Book Review: Ghost Country by Patrick Lee

Ghost Country
Patrick Lee
Harper, January 2011
ISBN 0061584444
Mass Market Paperback (ARC)

Paige Campbell has just left the White House when she and her Tangent colleagues are attacked and everyone is killed, everyone except Paige. She has been kidnapped but, before being taken, she manages to make a desperate call to Bethany Stewart, another colleague, for help. Paige directs Bethany where to find the “entity”, a duplicate of the one which has now been stolen, and tells her to seek out Travis Chase for help. Bethany and Travis will need to use the device, the entity, and will then see the horrible future awaiting mankind in just four short months.
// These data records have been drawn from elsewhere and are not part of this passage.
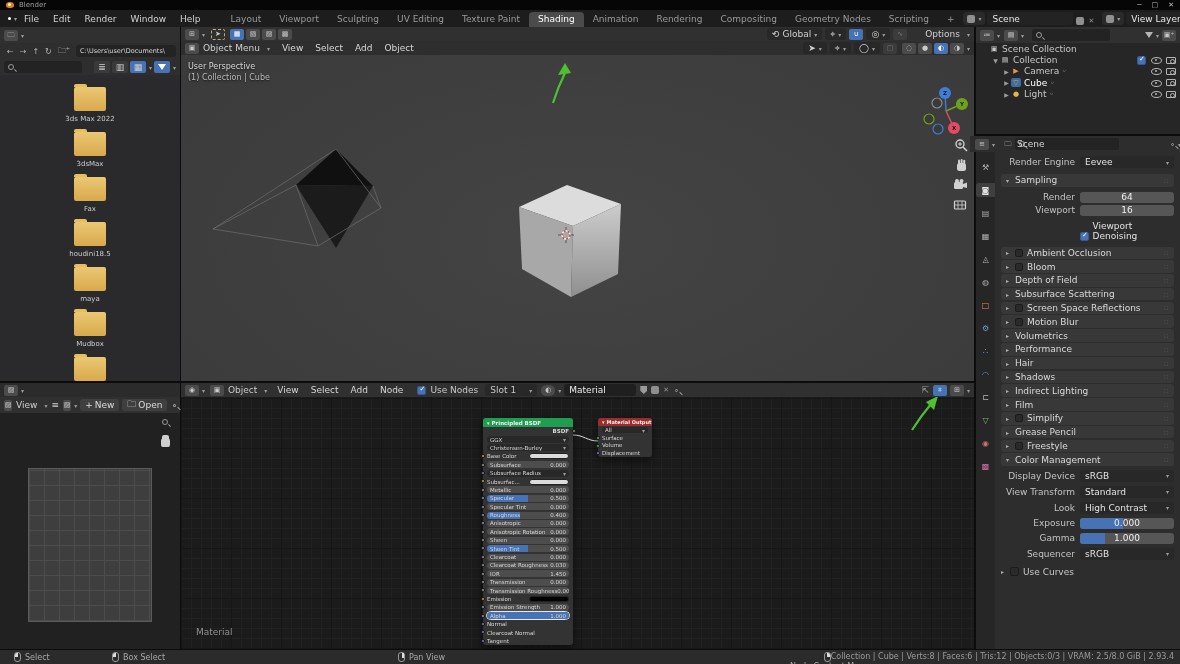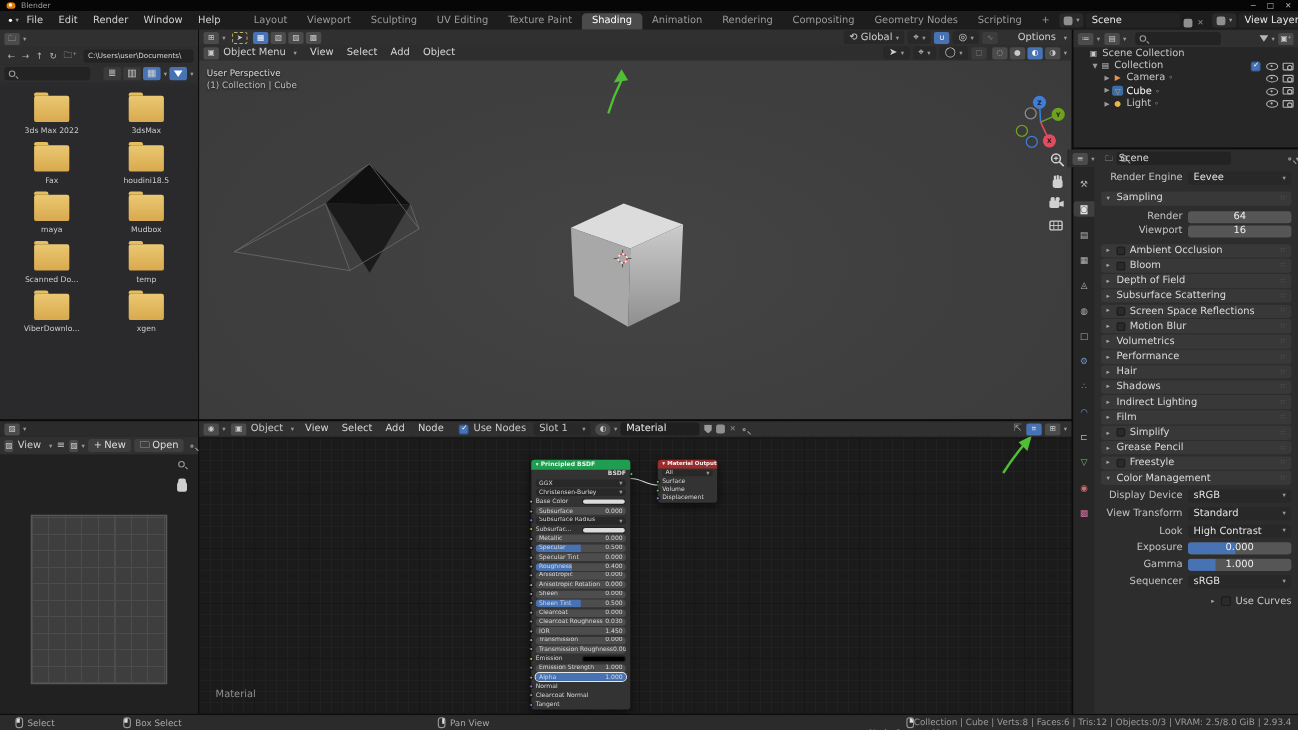"3ds Max 2022" #folders { grid-template-columns: repeat(2,1fr) -> repeat(1,1fr) }
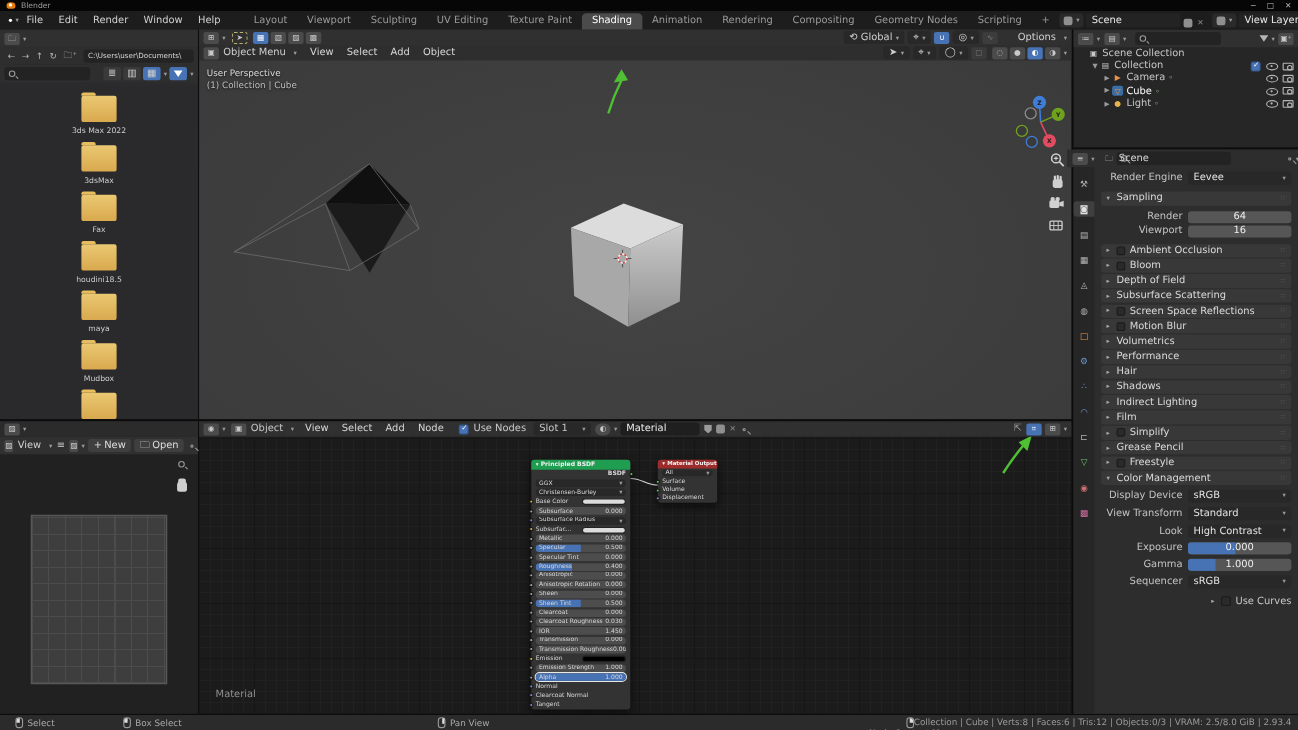"Viewport Denoising" div.prow { html: none -> <div> <span></span> <span> <span></span> <span>Viewport Denoising</span> </span> </div> }
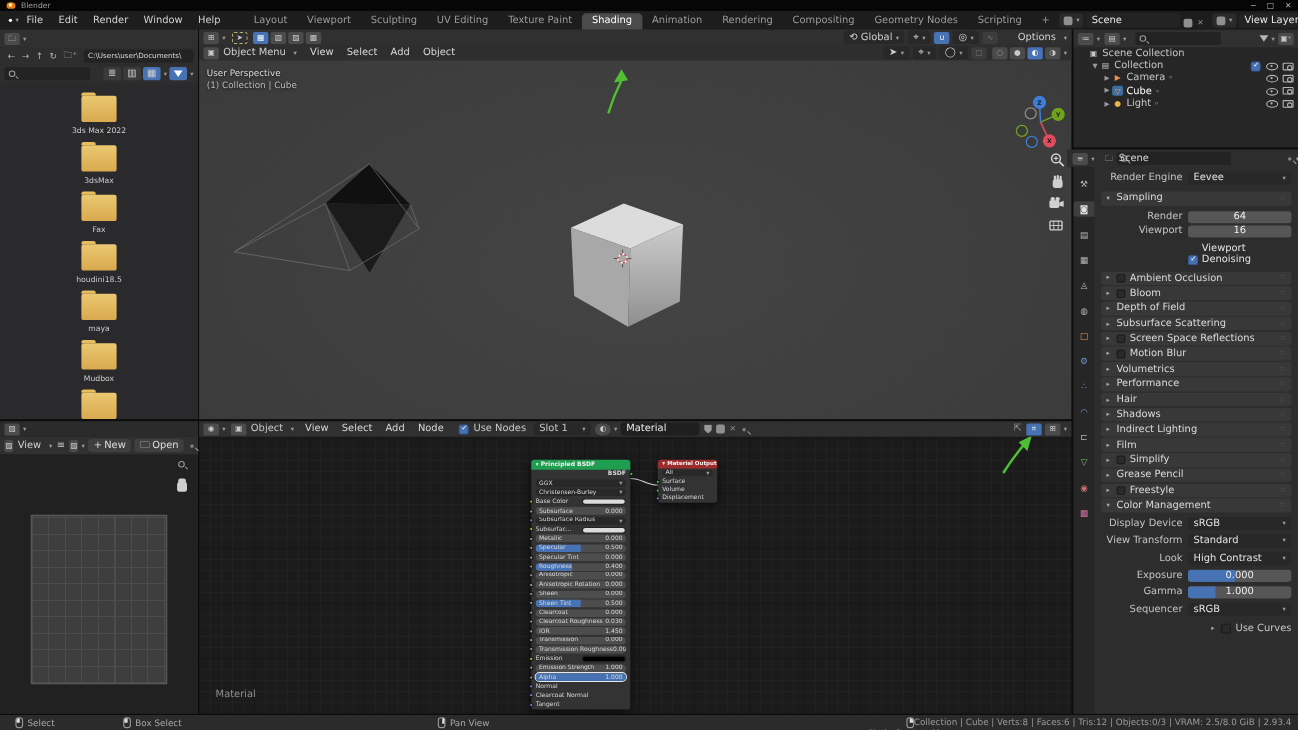"Use Curves" div.prow { justify-content: flex-end -> none }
They must go public with the facts but they can’t go to the authorities…not even the president.

Travis is from Paige’s past, a past that included the Breach and its fabulous scientific secrets and the dire things the wrong people will do to control such secrets. It also included a destiny for Travis revealed to him through the Breach, a destiny that forced him to leave Paige behind despite the great love they had for each other. Since then, he has lived under a false identity and has had no contact with anyone from his past. Now, a strange girl has come to his door and spoken his name, Travis, the first time he’d heard it in more than two years. She tells him that her name is Bethany and they must race to find Paige and to somehow stop Doomsday.

Patrick Lee established himself, to my way of thinking, as a premier thriller writer with his first novel, The Breach, one of my favorite reads of this year—

http://www.cncbooks.com/blog/2010/03/03/review-the-breach/

Lee meets my demands for a very good writer, technically speaking, meaning his prose is to the point yet leaves no doubt as to intent and his work is generally free of spelling and grammatical errors. That in itself is an accomplishment these days when so many books are riddled with mistakes and appear to have skipped the copyediting process. He also has a masterful way of blending suspense and science fiction so that readers of both genres can enjoy his novels and they are thrillers in the best sense of the word. You know a book is good, really good, when you simply must keep reading through mealtimes and into the night to find out what is going to happen next.

The Breach will be on my list of best books of 2010. Now I have to add Ghost Country to that same list. I think this is the first time I’ve ever had two books by the same author on an annual tallying up and, well, that tells me this author is a keeper.  I suspect he’s going to become like Lee Child—titles don’t matter so much, you just say “Last night, I finished the latest Lee Child” or “I can’t wait for the next Lee Child” and every discerning reader knows what you mean.  I just hate that I now have to wait a year for the next Patrick Lee.

Reviewed by Lelia Taylor, December 2010.

  • Share/Bookmark

December 29, 2010  Tags: , , , ,   Posted in: Full Reviews, My Reviews

2 Responses

  1. Pat Reid - December 29, 2010

    This sounds like a very good book. I will have to put him on my list of authors that I want to read.

  2. BJ Millet - January 10, 2011

    Well thought out storyline. Fast moving plot. The story contains all of the classic thriller devices mixed with enough sci-fi to take the plot when earthly being can’t go. I read it on a flight to Paris. My only complaints are the author’s inconsistent descriptive style and a few clumsy sentences.